TASK ITEM:
Repeat the records below exactly as they appear, leaving out any pictures.

(Difference listings)

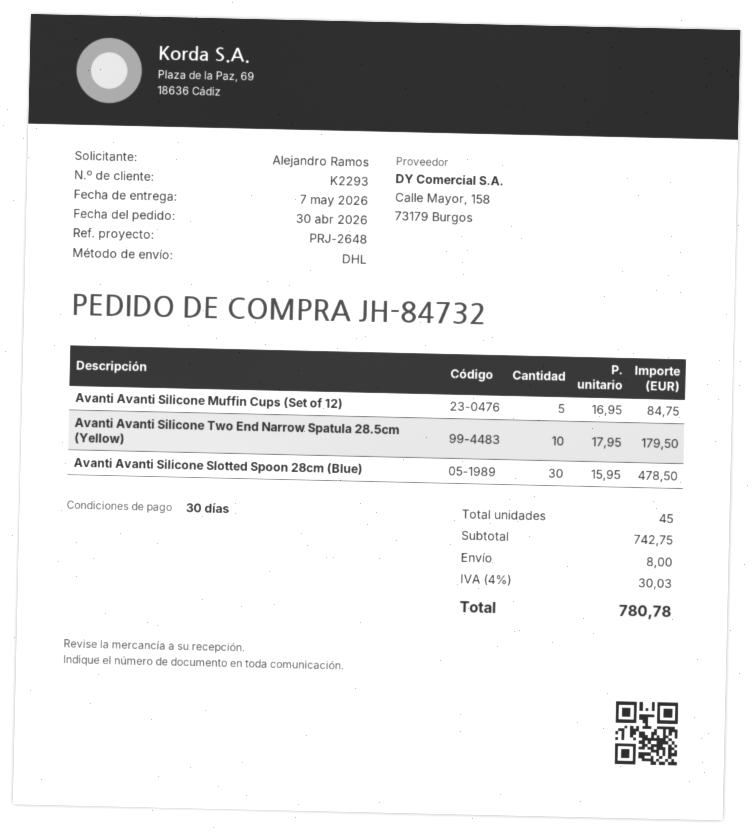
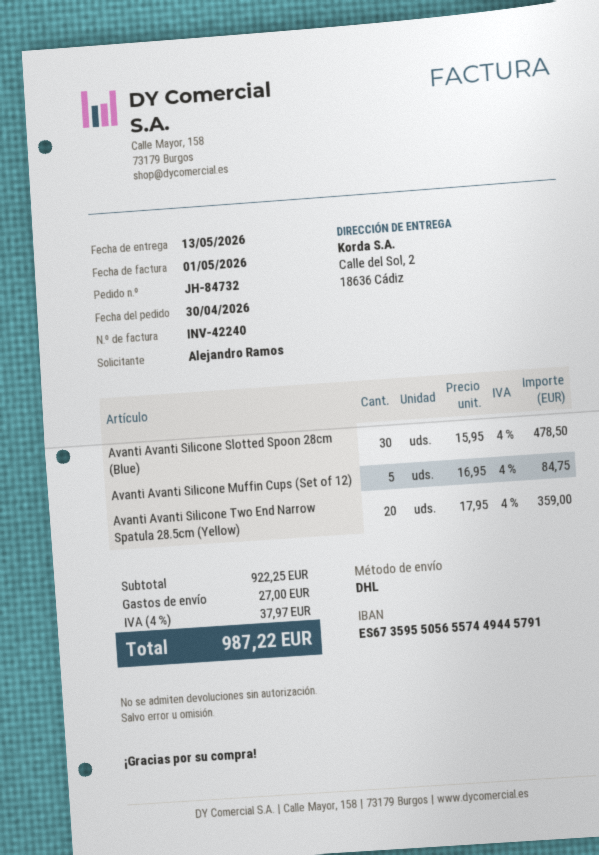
delivery date: 2026-05-07 -> 2026-05-13
Avanti Avanti Silicone Two End Narrow Spatula 28.5cm (Yellow): 10 x 17.95 = 179.50 -> 20 x 17.95 = 359.00
subtotal: 742.75 -> 922.25
shipping: 8.00 -> 27.00
tax: 4% = 30.03 -> 4% = 37.97
total: 780.78 -> 987.22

WORKED SOLUTION:
delivery date: 2026-05-07 -> 2026-05-13
Avanti Avanti Silicone Two End Narrow Spatula 28.5cm (Yellow): 10 x 17.95 = 179.50 -> 20 x 17.95 = 359.00
subtotal: 742.75 -> 922.25
shipping: 8.00 -> 27.00
tax: 4% = 30.03 -> 4% = 37.97
total: 780.78 -> 987.22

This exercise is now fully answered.